Judging from the swift action taken by Paul to protect his flock, I think it’s a safe bet to say these teachings were marginalized and known to deviate from mainstream teachings. Of course someone could argue otherwise but I believe the small number of Christians in each town in conjunction with the communication between Christians from different towns (if Paul send letters then others have done as well) could alert to different teachings than the ones the Apostles told them.
Also, Paul (and presumably other apostles as well) re – visited those towns and set out disputes regarding Christianity.
You make a good point though, one that possible needs to be addressed further.
Speaking only for me, I have to say that you’re overlooking some viable possible sources of compelling evidence. The discovery of a letter that passes all the evidenciary sniff tests from a Roman centurion to his wife that expresses “HOLY SHIT! You WILL NOT believe what I fucking saw yesterday…”, or better yet several such discrete letters, from a variety of eyewitnesses who have no stake in teh Gospels’ accuracy, or a long-lost diary of Pontius Pilate (again, duly authenticated) or some such. That would put a cork in my bunghole, wouldn’t it? You’re not quite being fair in painting Biblical skeptics as refusing to validate any and all evidence, I think. I’m willing to specify exactly what would constitute powerful evidence to me, at great length if you’d like, and to comment that to date there is no such evidence on display.

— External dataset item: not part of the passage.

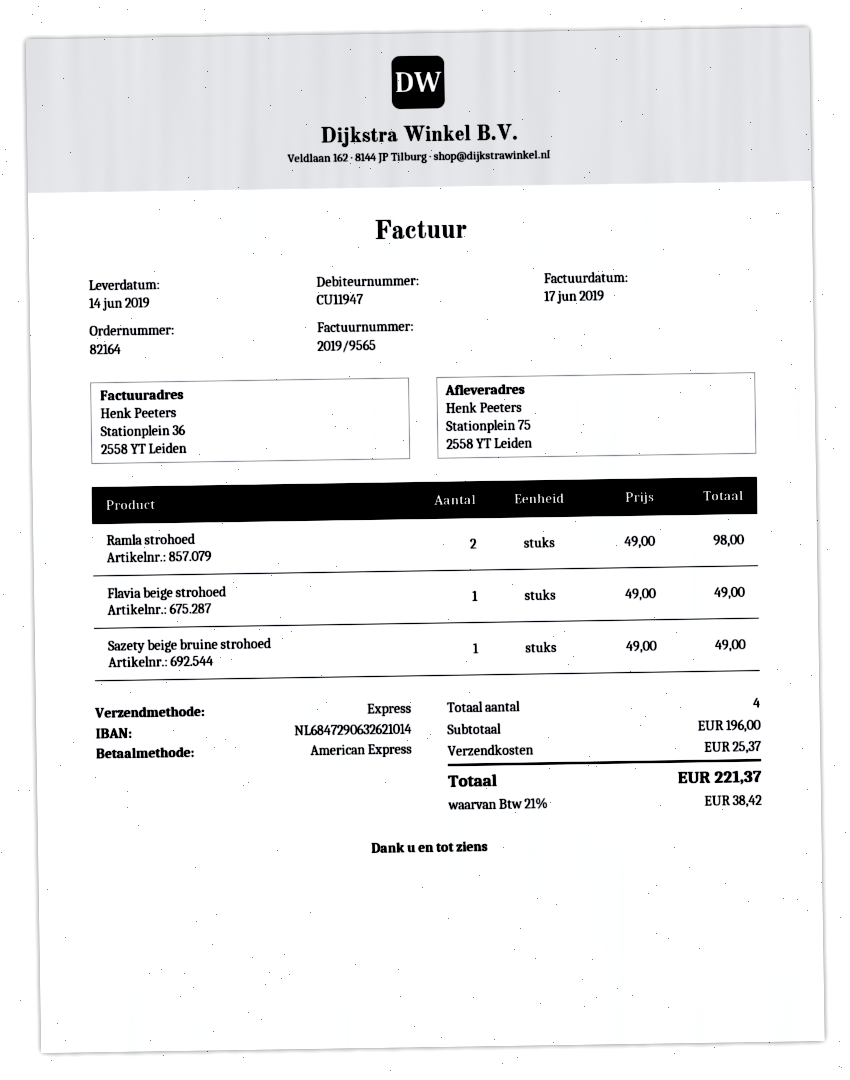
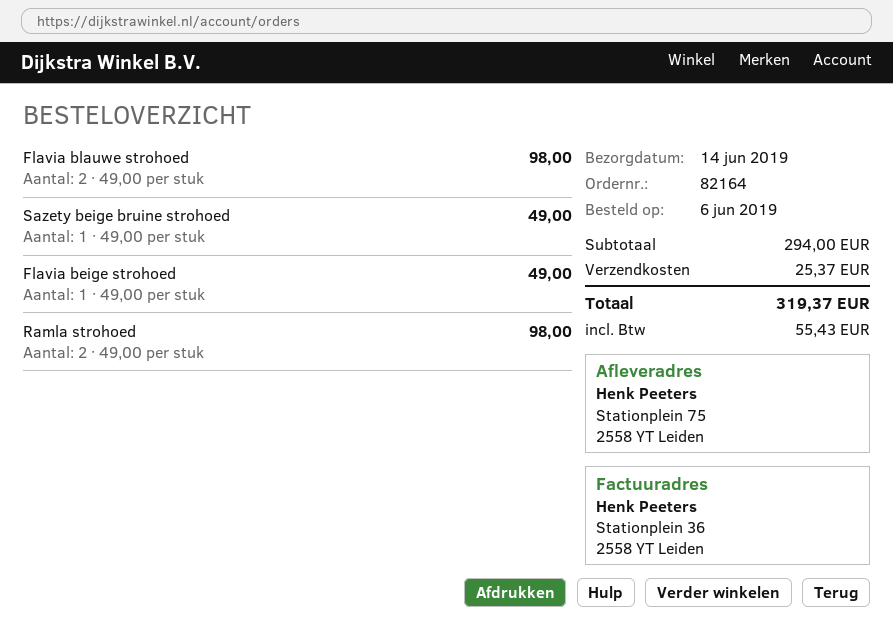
Flavia blauwe strohoed: none -> 2 x 49.00 = 98.00
subtotal: 196.00 -> 294.00
tax: 38.42 -> 55.43
total: 221.37 -> 319.37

Not at all. They are all equally plausible and have exactly the same amount of evidence.
Correct. None of these were written by witnesses. All of the authorship traditions attributed to them are regarded as spurious by mainstream scholarship.
What oral tradition.
Obviously, “revelation” has no empirical value.
Not “worthless” in every regard, just not sufficient evidence to prove that a dead body came back to life.
The analogy is more like a waiter serving empty plates and saying they have invisible food on them.
What makes you think the NT is anything but a set of papers written by ignorant, bronze-age men?
You are assuming that the NT is magical, and then using it as evidence that magic is real.
Every religion on Earth, (well, a lot of them at least) have holy books. You think they are all fake, why is the NT not? Because it’s the myth you’ve chosen to believe.
Czarcasm, can you tell us who was Patroclos and how he end up in Troy? Only you have to completely disrecard the Iliad. Also stories you have heard don’t count
What? There are no other data regarding Patroclos? Toughen up man, stop whining. What do you mean you have nothing?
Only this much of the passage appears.